В 17 заседании (24 октября) «великопольский генерал» заявил, что и та горсть войска, которая находится под командой князя Вишвецкого, намерена разойтись, если жолнерам тотчас не уплатят жолду. Он советовал поступить и с Варшавой так, как поступлено со Львовом, где депутаты брали на кредит Речи Посполитой все, что находили в лавках и костелах. Это заседание было распущено потому, что один из молодых членов был пьян и не дал постановить никакого решения. Автор дневника изобразил возмутительное для нас сеймовое безобразие следующими словами:
«Tandem ktos mlody zagrzawszy glowy, ktorego znac foecundi calices fecere disertum, in murmure powstal, ze compellare licet minis, niz rationibus. Pan referendarz koronny: «troszeczke smiele»: zkad jedni w smiech, a drudzy sie turbowali».

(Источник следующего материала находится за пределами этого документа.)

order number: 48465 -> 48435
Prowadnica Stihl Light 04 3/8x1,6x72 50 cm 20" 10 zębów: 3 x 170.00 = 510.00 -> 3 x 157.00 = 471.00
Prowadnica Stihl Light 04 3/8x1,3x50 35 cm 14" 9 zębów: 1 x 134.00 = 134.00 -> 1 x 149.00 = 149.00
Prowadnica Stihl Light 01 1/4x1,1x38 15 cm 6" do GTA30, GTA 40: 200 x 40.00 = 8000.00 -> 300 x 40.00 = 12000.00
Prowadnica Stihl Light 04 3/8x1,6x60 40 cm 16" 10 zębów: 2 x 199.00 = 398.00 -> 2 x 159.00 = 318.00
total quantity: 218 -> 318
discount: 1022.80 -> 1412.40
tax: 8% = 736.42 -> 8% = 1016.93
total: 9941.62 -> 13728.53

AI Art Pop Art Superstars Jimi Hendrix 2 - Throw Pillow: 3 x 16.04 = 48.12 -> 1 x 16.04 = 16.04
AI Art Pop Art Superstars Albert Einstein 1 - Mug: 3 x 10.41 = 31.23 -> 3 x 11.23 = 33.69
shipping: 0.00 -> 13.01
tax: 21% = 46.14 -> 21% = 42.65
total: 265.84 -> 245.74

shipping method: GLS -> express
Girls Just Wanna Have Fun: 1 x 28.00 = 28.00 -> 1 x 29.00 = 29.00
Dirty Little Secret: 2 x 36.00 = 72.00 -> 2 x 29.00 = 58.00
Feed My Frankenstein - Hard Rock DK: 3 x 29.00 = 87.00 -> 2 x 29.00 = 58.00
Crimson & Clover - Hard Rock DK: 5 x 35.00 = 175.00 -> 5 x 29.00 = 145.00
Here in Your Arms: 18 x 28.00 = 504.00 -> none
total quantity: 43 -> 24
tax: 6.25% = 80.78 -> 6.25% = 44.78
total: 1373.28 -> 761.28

В 18 заседании (26 октября) земские послы роптали на то, что универсал к беглецам (do rosproszencow) лежит неразосланный. В этом обвиняли сенаторов, которые де не желали, чтоб их дяденьки, племяннички и т. д. нюхали опять порох, от которого ушли.
«Этого только и недоставало к нашим бедствиям» (сказал Фредро). «Что сегодня постановляем, то завтра отменяем. Не знаю, что причиною задержки универсалов: injuria, или industria их милостей панов сенаторов. Но вижу, что мы действуем так, как повеет ветер (ze tylko vento ferimur). Когда нас что-нибудь постращает, мы желаем приспешить наши рады (videmur accelerare consilia nostra), а если весть убавит немного страху, мы ничего не говорим и не делаем. Ухватились было мы за пехоту с городов; теперь уж о ней и позабыли».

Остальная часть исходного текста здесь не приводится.